WHAT IS BEING ASKED
Using the listing below, copy every line that mentions "teaching".

DATASET
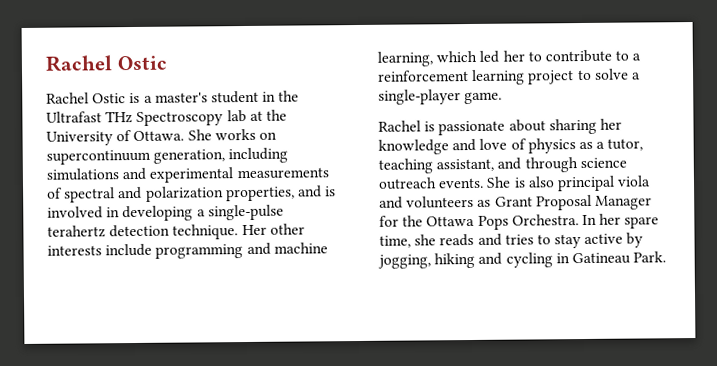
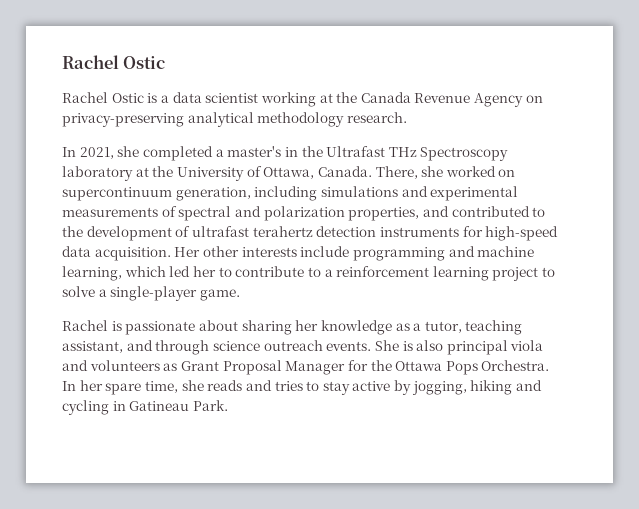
- Rachel Ostic is a master's student in the Ultrafast THz Spectroscopy lab at the University of Ottawa. She works on supercontinuum generation, including simulations and experimental measurements of spectral and polarization properties, and is involved in developing a single-pulse terahertz detection technique.
+ Rachel Ostic is a data scientist working at the Canada Revenue Agency on privacy-preserving analytical methodology research.
+ In 2021, she completed a master's in the Ultrafast THz Spectroscopy laboratory at the University of Ottawa, Canada. There, she worked on supercontinuum generation, including simulations and experimental measurements of spectral and polarization properties, and contributed to the development of ultrafast terahertz detection instruments for high-speed data acquisition.
- Rachel is passionate about sharing her knowledge and love of physics as a tutor, teaching assistant, and through science outreach events.
+ Rachel is passionate about sharing her knowledge as a tutor, teaching assistant, and through science outreach events.

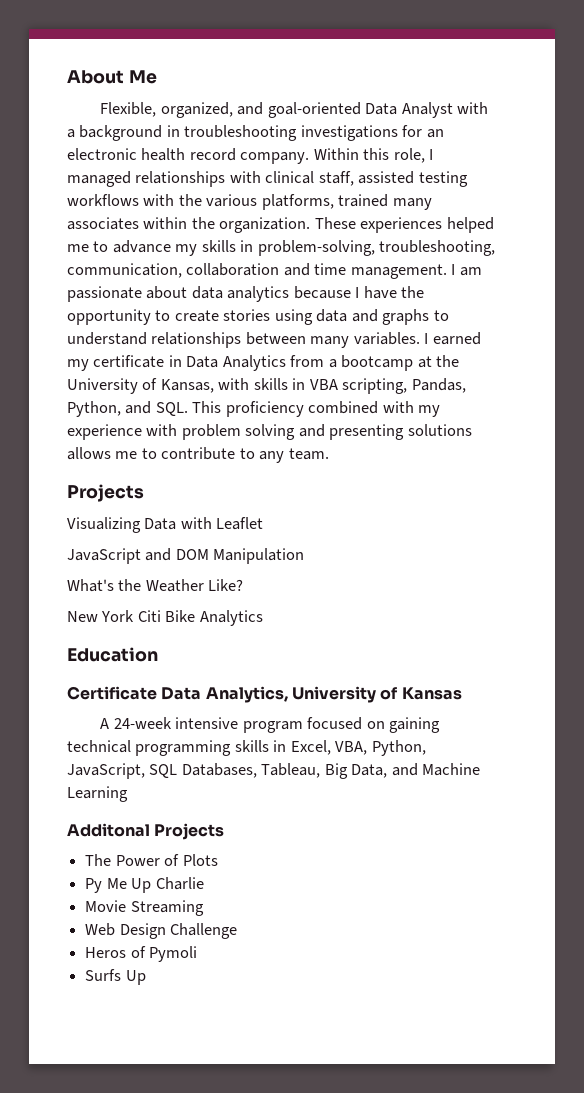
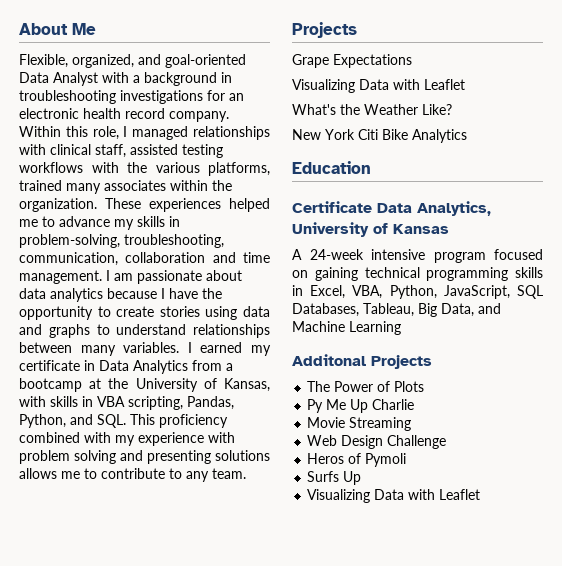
+ Grape Expectations
  Visualizing Data with Leaflet
- JavaScript and DOM Manipulation
  Surfs Up
+ Visualizing Data with Leaflet

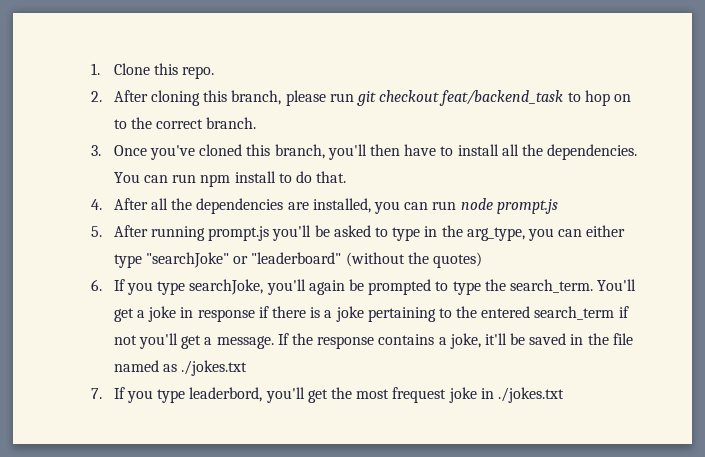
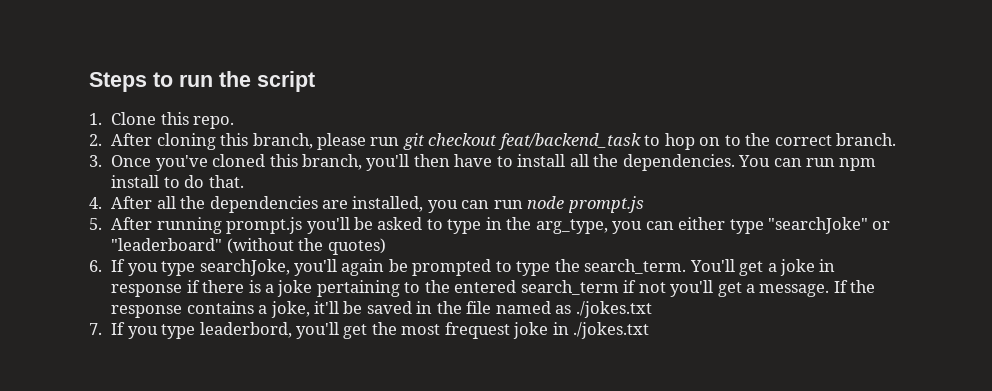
+ Steps to run the script

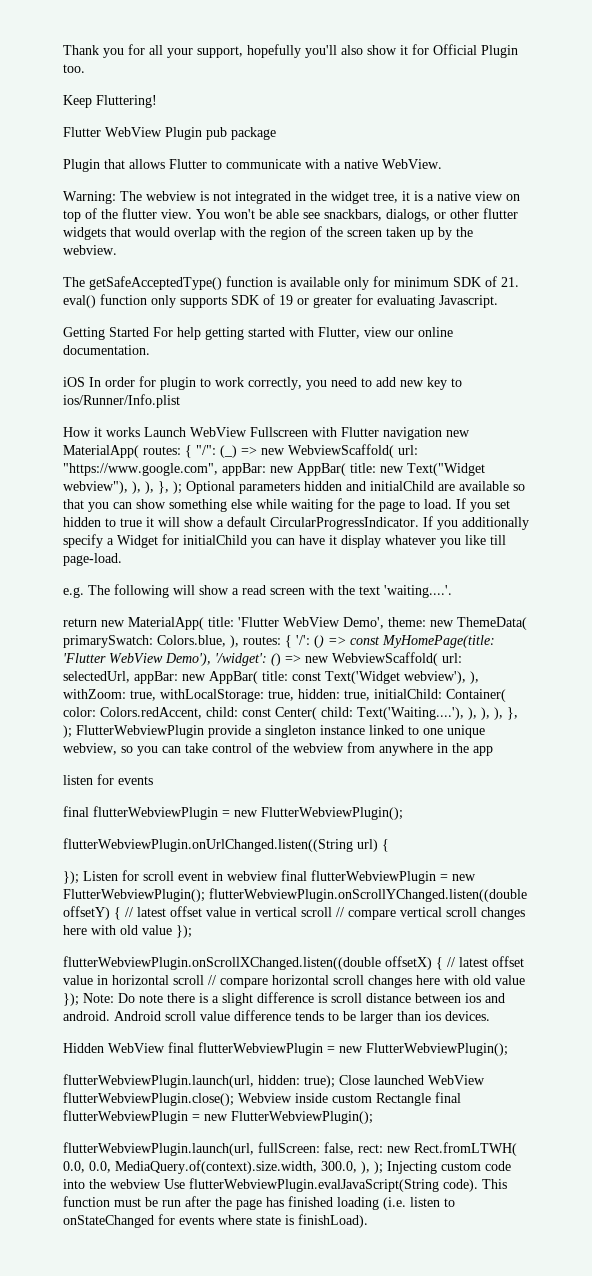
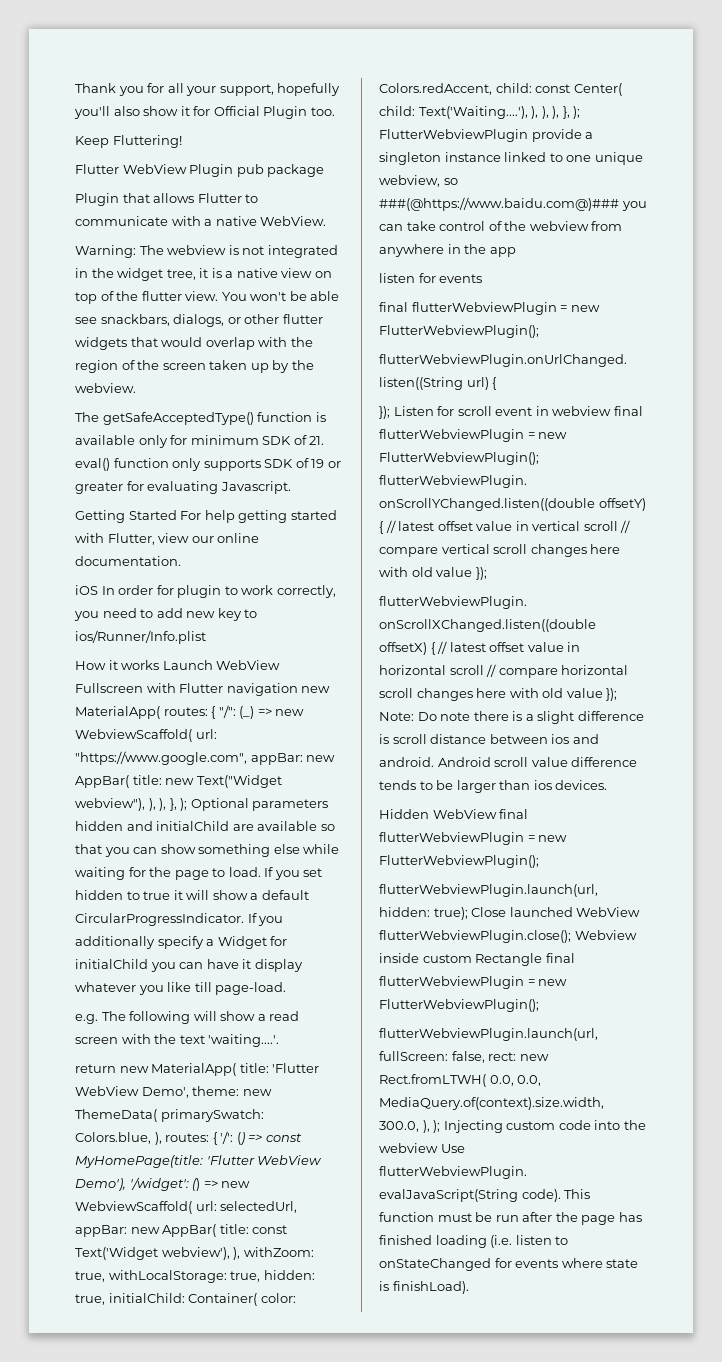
- FlutterWebviewPlugin provide a singleton instance linked to one unique webview, so you can take control of the webview from anywhere in the app
+ FlutterWebviewPlugin provide a singleton instance linked to one unique webview, so ###(@https://www.baidu.com@)### you can take control of the webview from anywhere in the app

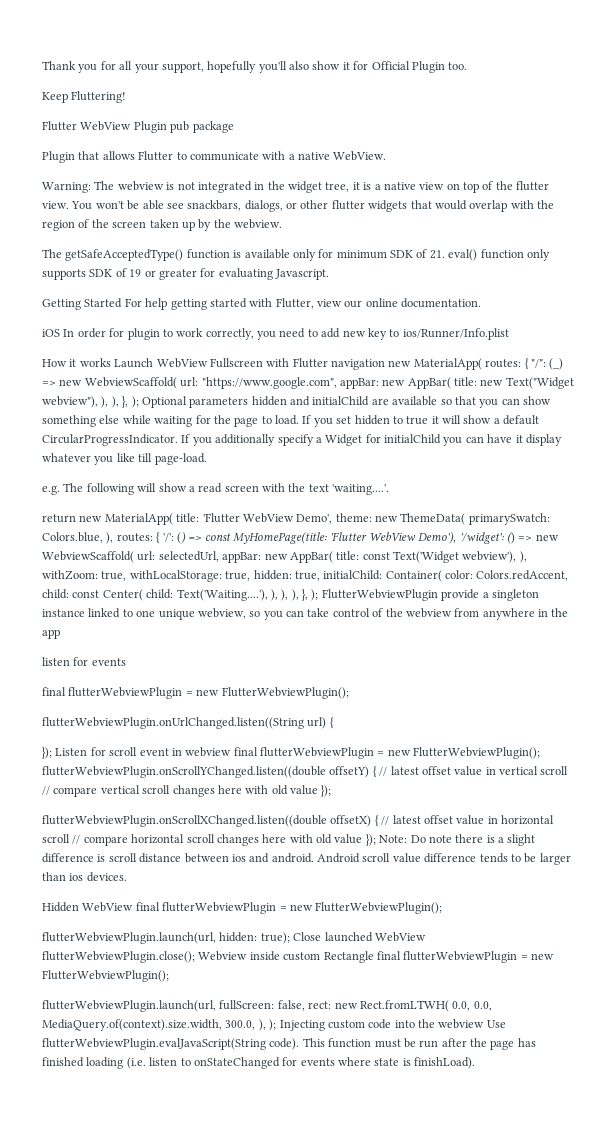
- FlutterWebviewPlugin provide a singleton instance linked to one unique webview, so ###(@https://www.baidu.com@)### you can take control of the webview from anywhere in the app
+ FlutterWebviewPlugin provide a singleton instance linked to one unique webview, so you can take control of the webview from anywhere in the app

OUTPUT BELOW
- Rachel is passionate about sharing her knowledge and love of physics as a tutor, teaching assistant, and through science outreach events.
+ Rachel is passionate about sharing her knowledge as a tutor, teaching assistant, and through science outreach events.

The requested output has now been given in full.